[Material for this task]
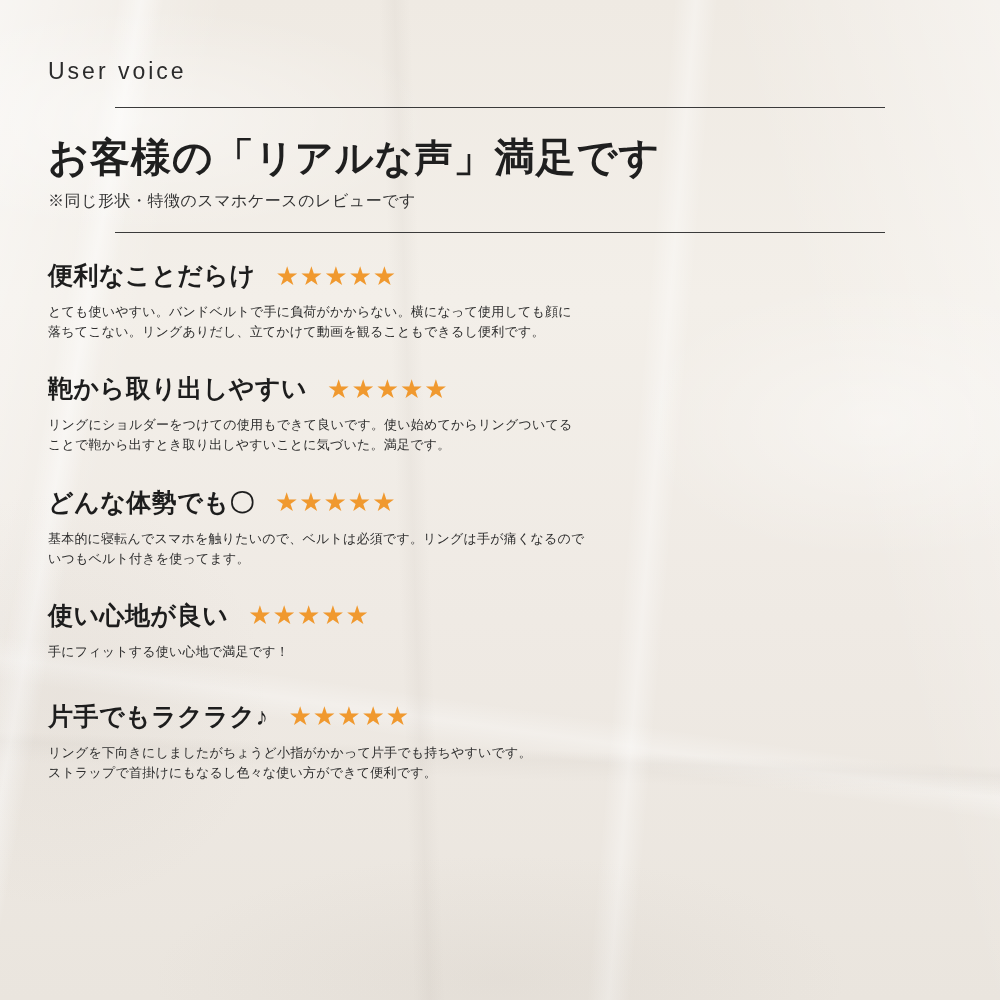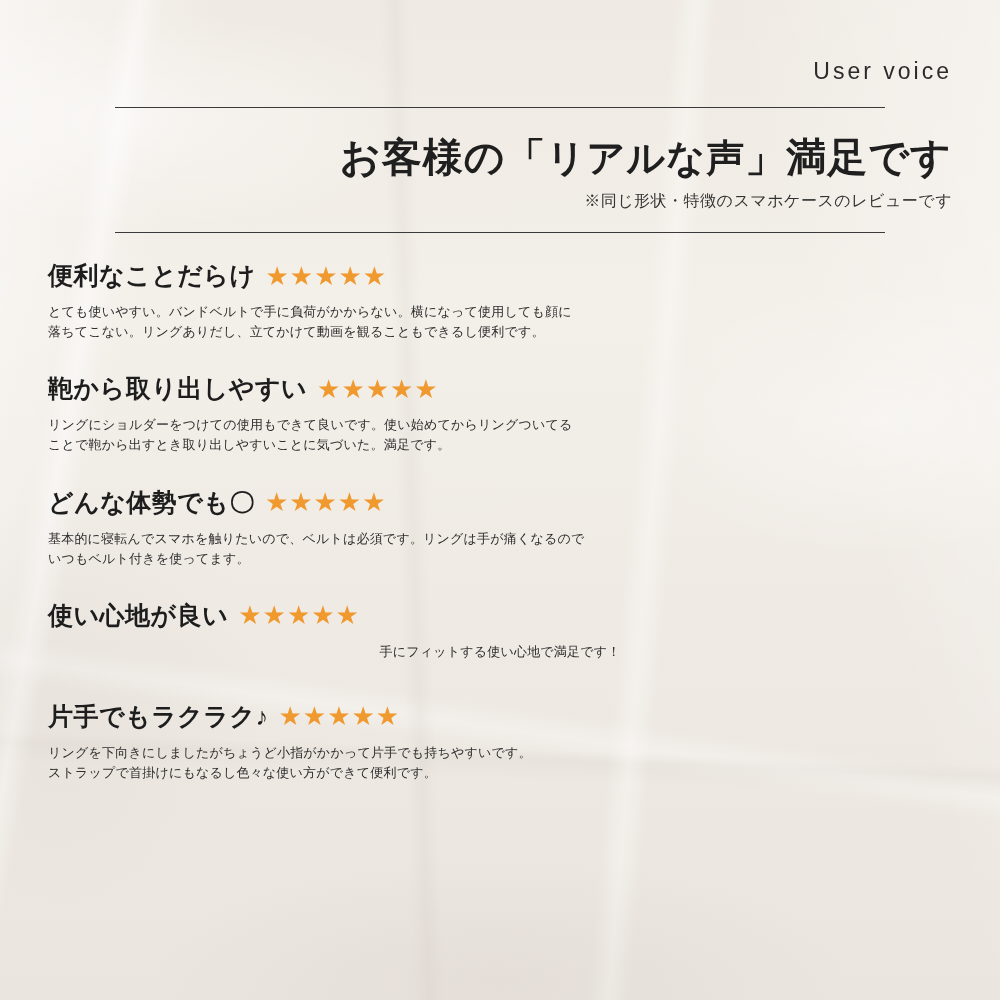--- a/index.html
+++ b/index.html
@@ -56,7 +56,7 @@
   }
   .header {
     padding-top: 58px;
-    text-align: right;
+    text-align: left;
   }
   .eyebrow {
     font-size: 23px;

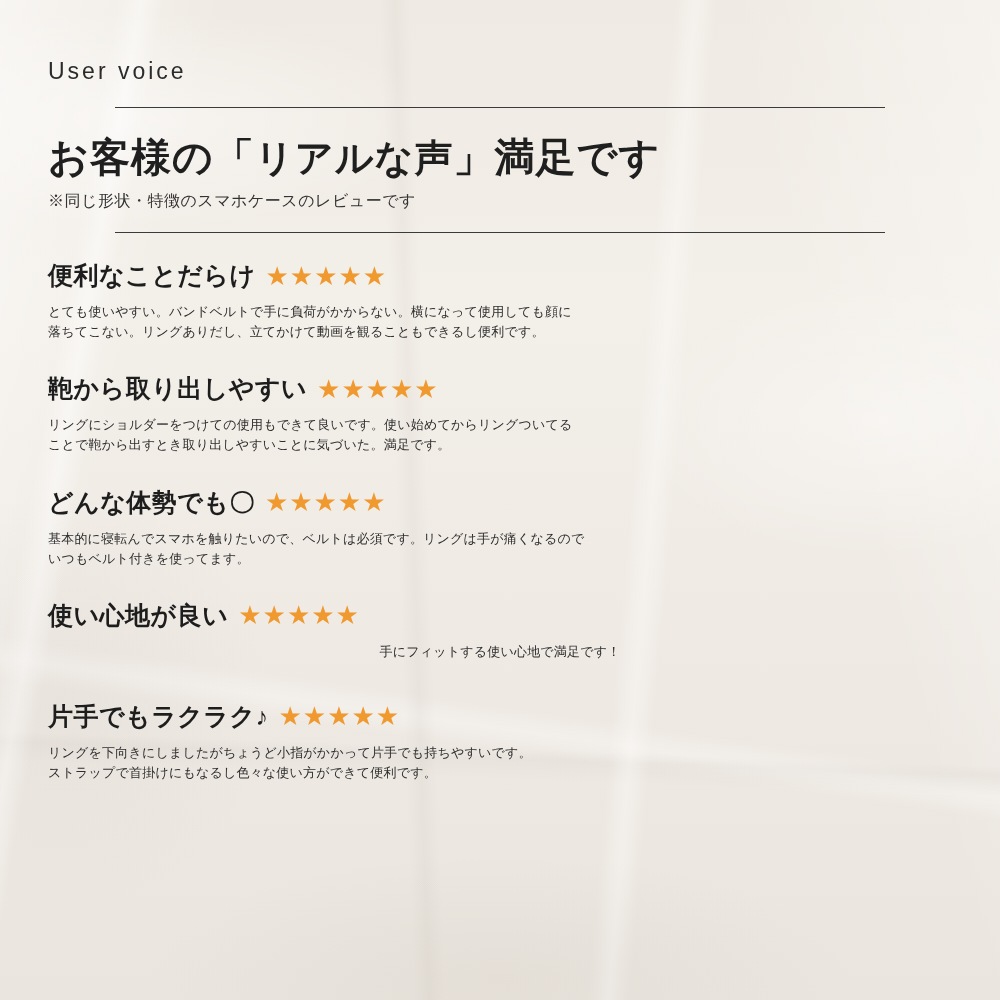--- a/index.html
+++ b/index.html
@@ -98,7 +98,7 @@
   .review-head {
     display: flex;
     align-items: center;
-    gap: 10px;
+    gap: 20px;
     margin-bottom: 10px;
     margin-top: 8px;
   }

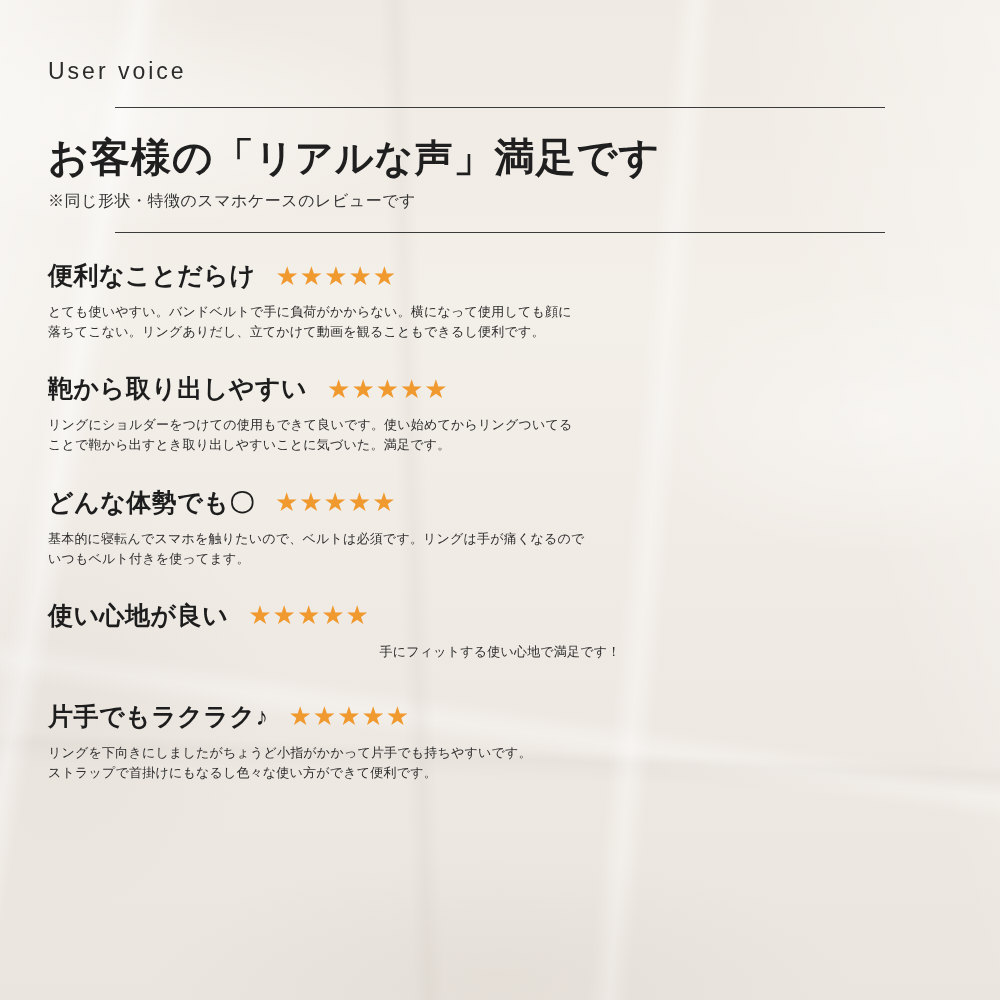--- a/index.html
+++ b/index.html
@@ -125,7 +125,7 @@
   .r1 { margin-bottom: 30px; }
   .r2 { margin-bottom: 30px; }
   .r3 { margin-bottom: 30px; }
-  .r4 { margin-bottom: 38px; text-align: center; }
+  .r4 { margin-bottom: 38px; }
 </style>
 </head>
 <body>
[/Material for this task]
> **Activity**: All of the records above are to be printed exactly, with every picture omitted.

> **Result of this task**:
--- a/index.html
+++ b/index.html
@@ -56,7 +56,7 @@
   }
   .header {
     padding-top: 58px;
-    text-align: right;
+    text-align: left;
   }
   .eyebrow {
     font-size: 23px;

--- a/index.html
+++ b/index.html
@@ -98,7 +98,7 @@
   .review-head {
     display: flex;
     align-items: center;
-    gap: 10px;
+    gap: 20px;
     margin-bottom: 10px;
     margin-top: 8px;
   }

--- a/index.html
+++ b/index.html
@@ -125,7 +125,7 @@
   .r1 { margin-bottom: 30px; }
   .r2 { margin-bottom: 30px; }
   .r3 { margin-bottom: 30px; }
-  .r4 { margin-bottom: 38px; text-align: center; }
+  .r4 { margin-bottom: 38px; }
 </style>
 </head>
 <body>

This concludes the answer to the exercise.